Local LLM on Macbook Air - Intel i5 & 4GB RAM


I recently bought a new Macbook M4 and decided to use my old Macbook Air to run local and private LLM instead of leaving it in the cabinet unused!

Background on the hardware:

In order to do that, Let’s check the current state of my old Mac. It has Dual-core Intel i5 cpu with 4GB DDR3 RAM, with only Intel HD Graphics 5000. Very weak system compared to latest model. However, its macOS Big Sur just received a security update to version 11.7.11 just this Febuary 2026! Despite its age, the system still functions well as a backup notebook when I need it.


My setup:

With the above spec, my options are pretty limited and GUI interface like Open WebUI or LM Studio is out of the question. I decided to go with llama.cpp cli approach, based on what I’ve researched. It is an open-source C/C++ library and inference engine that allows users to run large language models (LLMs) locally and efficiently on consumer hardware, including standard CPUs, GPUs, and Apple Silicon. It utilizes advanced quantization techniques (such as GGUF format) which compress model sizes and reduce memory requirements significantly, with minimal impact on performance. This makes it possible to run large models on devices with limited memory, perfect for my case!
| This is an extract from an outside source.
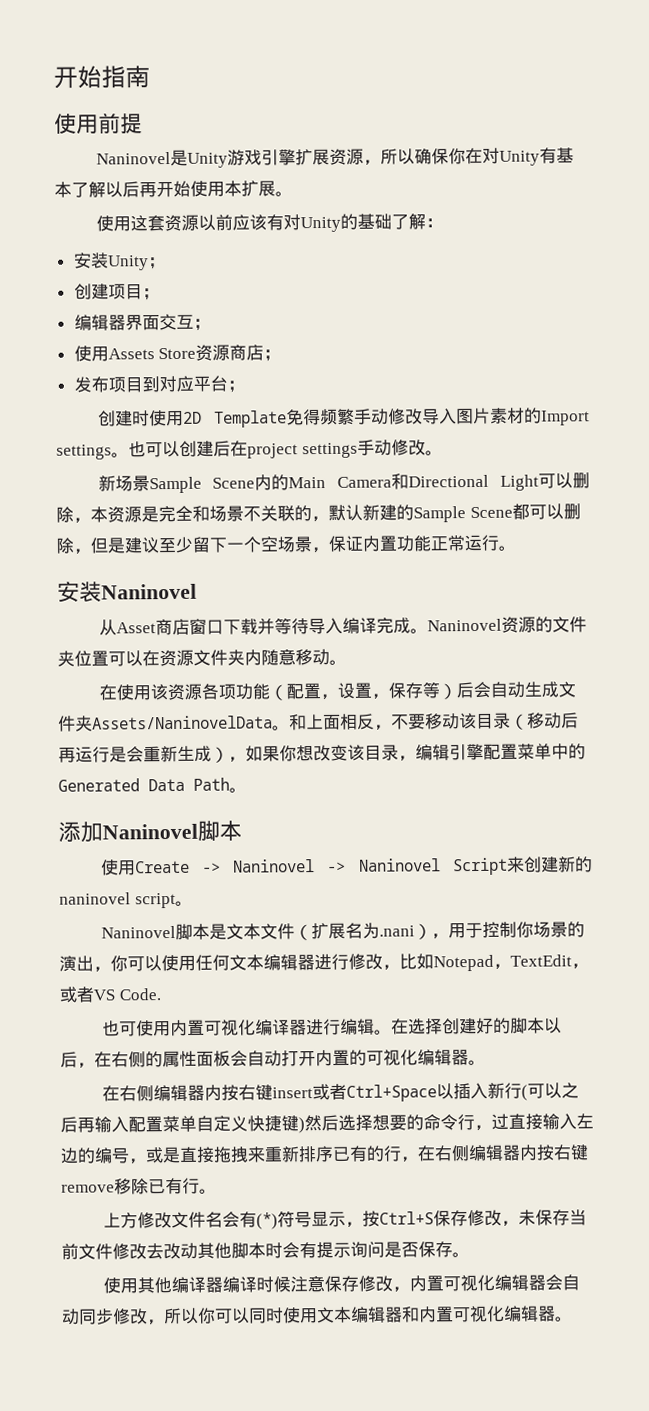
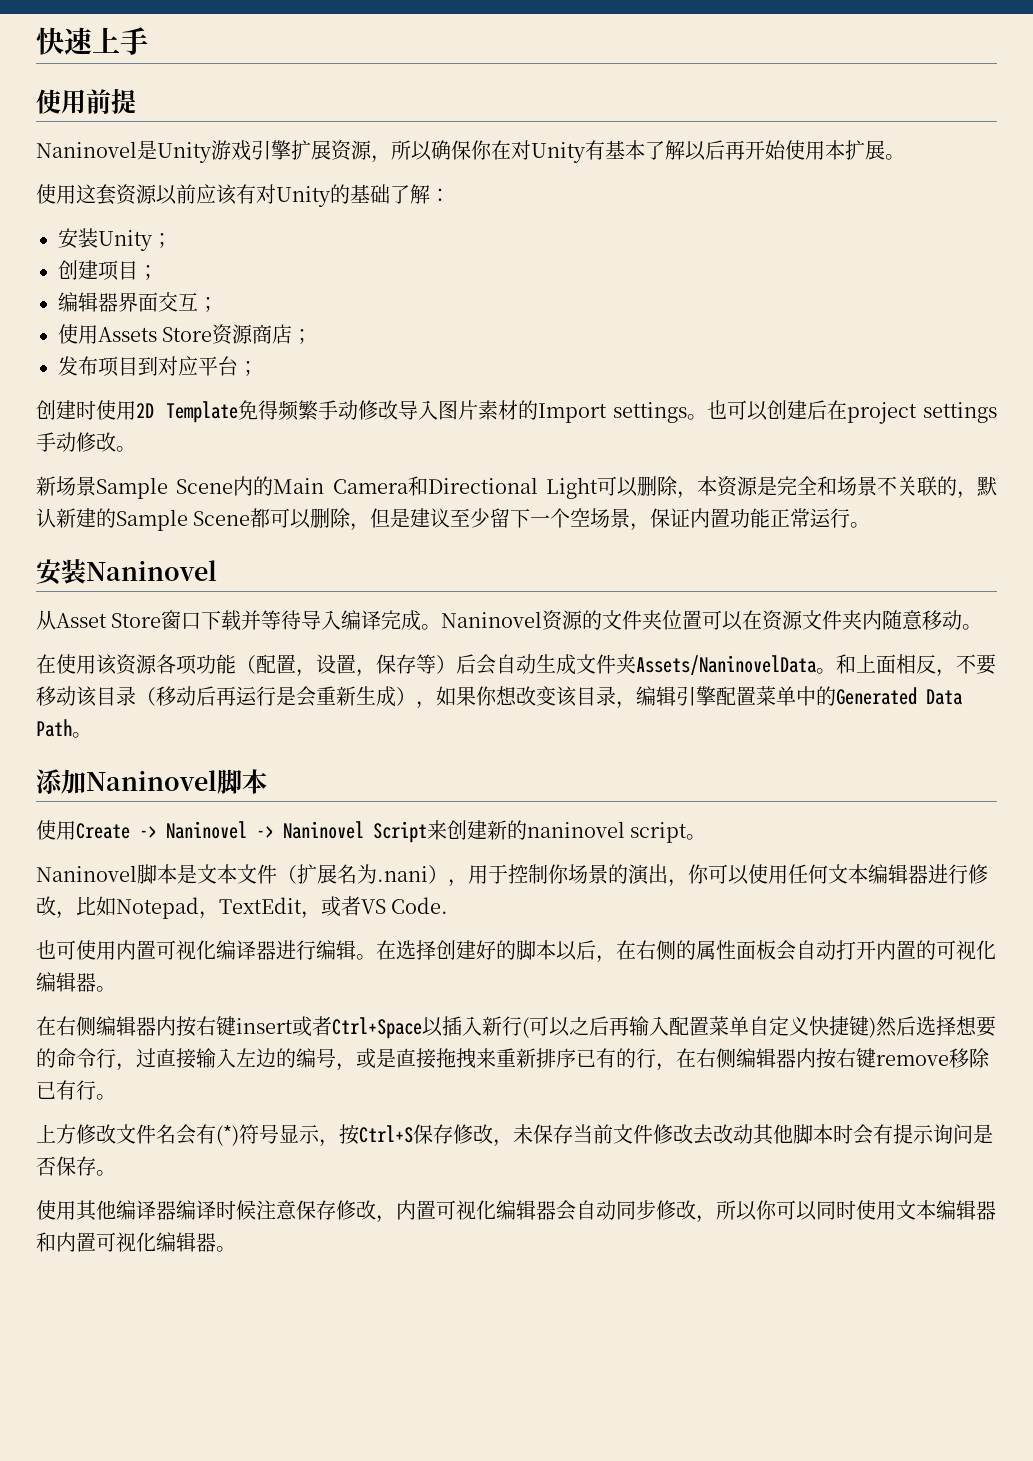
- 开始指南
+ 快速上手
- 从Asset商店窗口下载并等待导入编译完成。
+ 从Asset Store窗口下载并等待导入编译完成。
So here are the steps I followed to get my Local LLM up and running:


Step-by-step instructions:

  1. Install Developer Tools:

bash

# Open Terminal and install developer tools
xcode-select --install

if you run into problem installing xcode, use the command below to remove the corrupted installation, then proceed with the install again.

bash

# Remove corrupted installation
sudo rm -rf /library/developer\commandlinetools

# Verify the installation with
xcode-select -p

It should return: /Library/Developer/CommandLineTools.

  1. Download and Build llama.cpp for Intel i5

Download llama.cpp as zip file from GitHub repository. https://github.com/ggml-org/llama.cpp

Download llama.cpp Download llama.cpp by clicking the green CODE button and download ZIP

Once downloaded, go to your downloads folder in terminal and unzip it.

bash

cd ~/Downloads
unzip llama.cpp-master.zip
cd llama.cpp-master

Now let’s proceed with compiling the LLM engine.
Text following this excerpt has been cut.